┌──

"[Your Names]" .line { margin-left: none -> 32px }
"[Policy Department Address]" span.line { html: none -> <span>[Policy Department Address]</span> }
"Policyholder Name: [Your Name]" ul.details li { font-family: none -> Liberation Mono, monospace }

└──
┌──

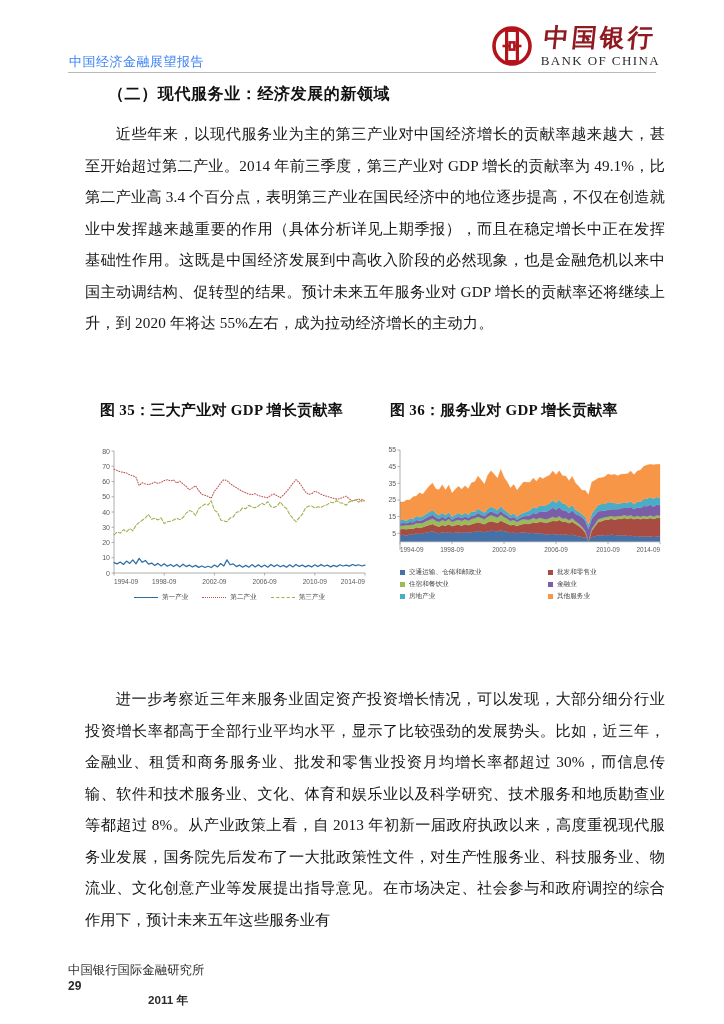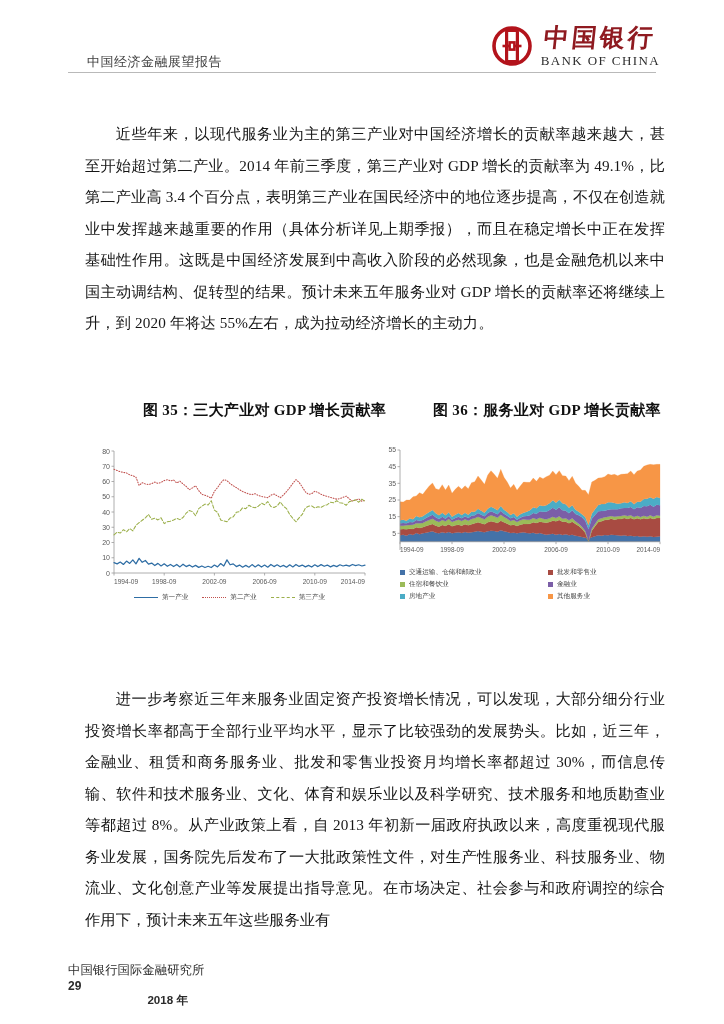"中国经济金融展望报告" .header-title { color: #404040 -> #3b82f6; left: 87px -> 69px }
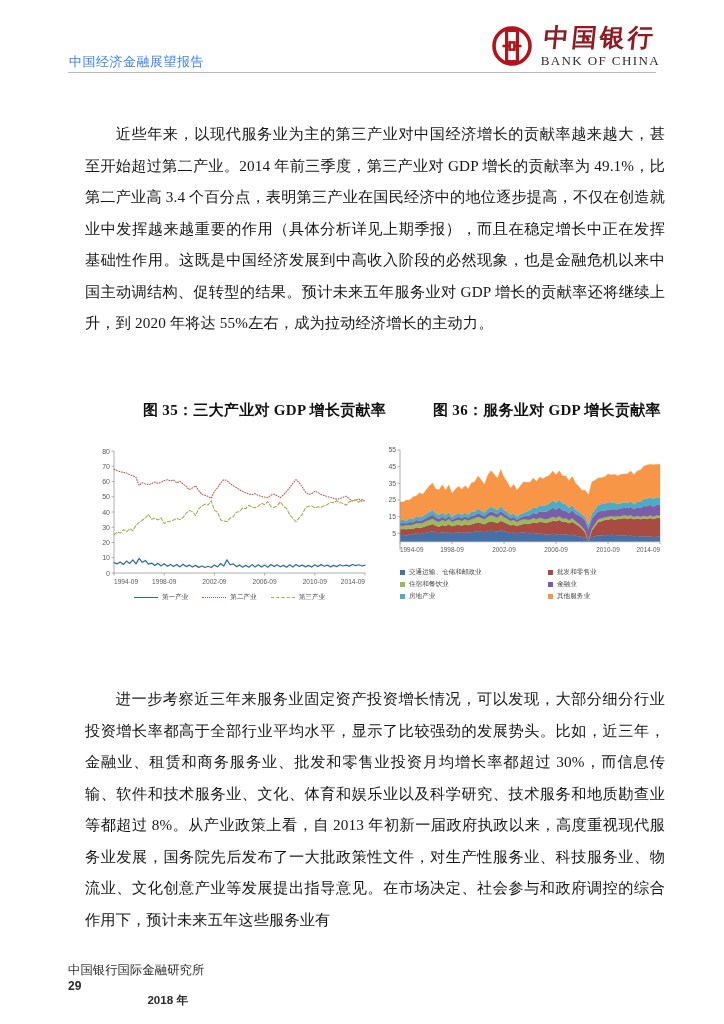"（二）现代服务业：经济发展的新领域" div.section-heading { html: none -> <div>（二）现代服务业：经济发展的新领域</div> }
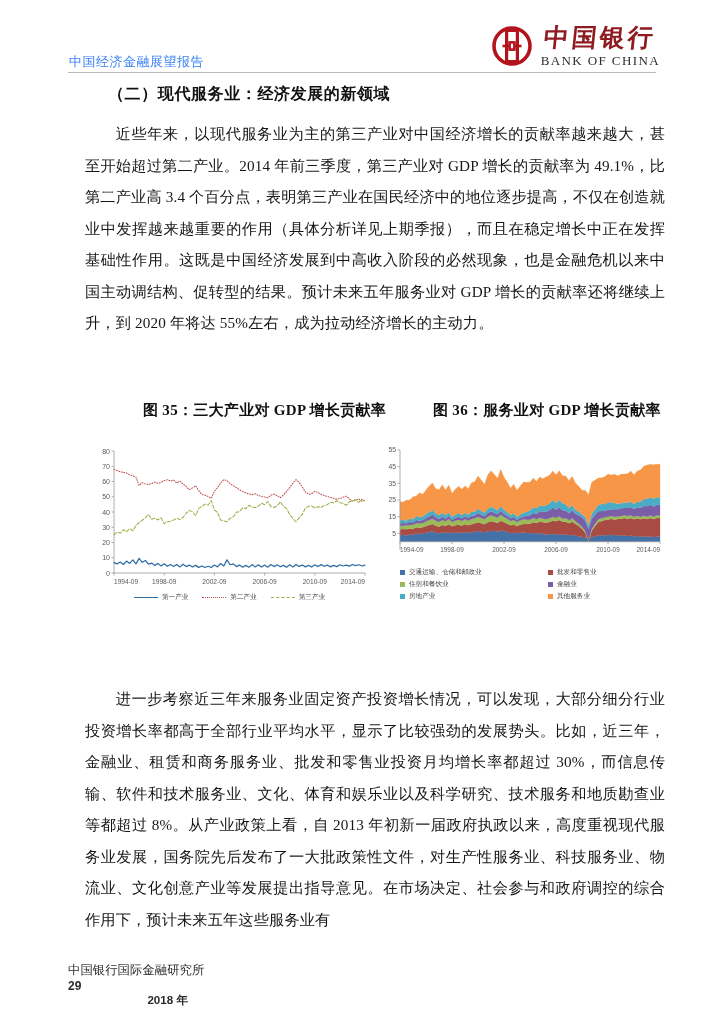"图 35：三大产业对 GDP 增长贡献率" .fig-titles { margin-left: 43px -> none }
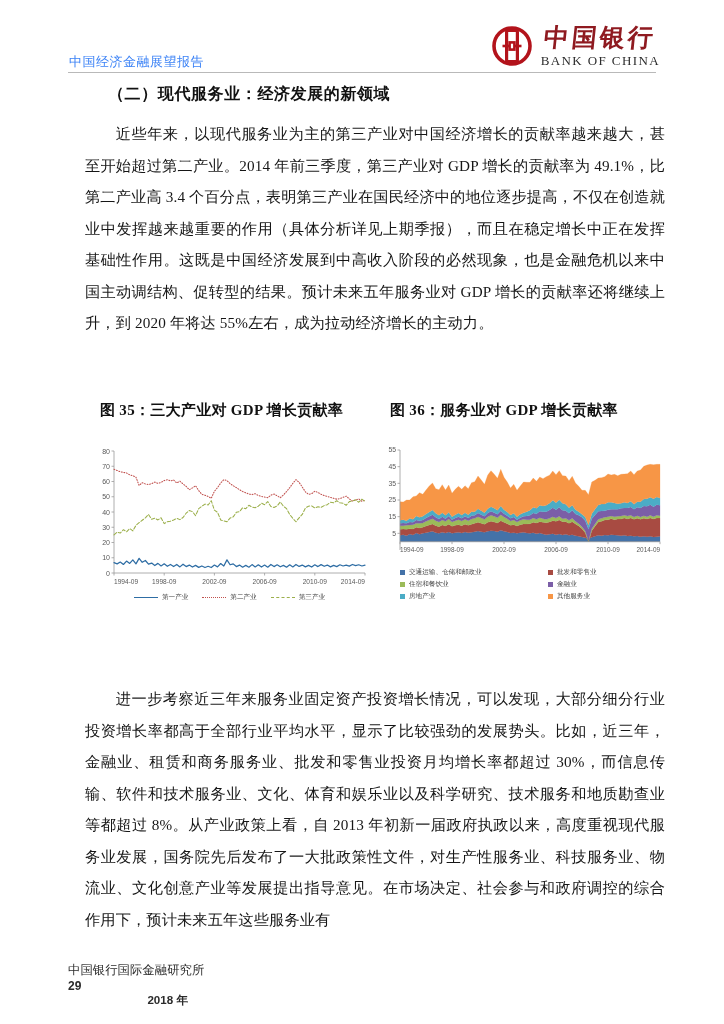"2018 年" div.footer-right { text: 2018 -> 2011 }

└──

-- TASK --
Only one stretch of the listing above is to be duplicated: the lines from the one containing "none -> <div>（二）现代服务业：经济发展的新领域</div>" through the one containing "text: 2018 ->", both included. Copy them exactly, minus the pictures.

-- WRITTEN SOLUTION --
"（二）现代服务业：经济发展的新领域" div.section-heading { html: none -> <div>（二）现代服务业：经济发展的新领域</div> }
"图 35：三大产业对 GDP 增长贡献率" .fig-titles { margin-left: 43px -> none }
"2018 年" div.footer-right { text: 2018 -> 2011 }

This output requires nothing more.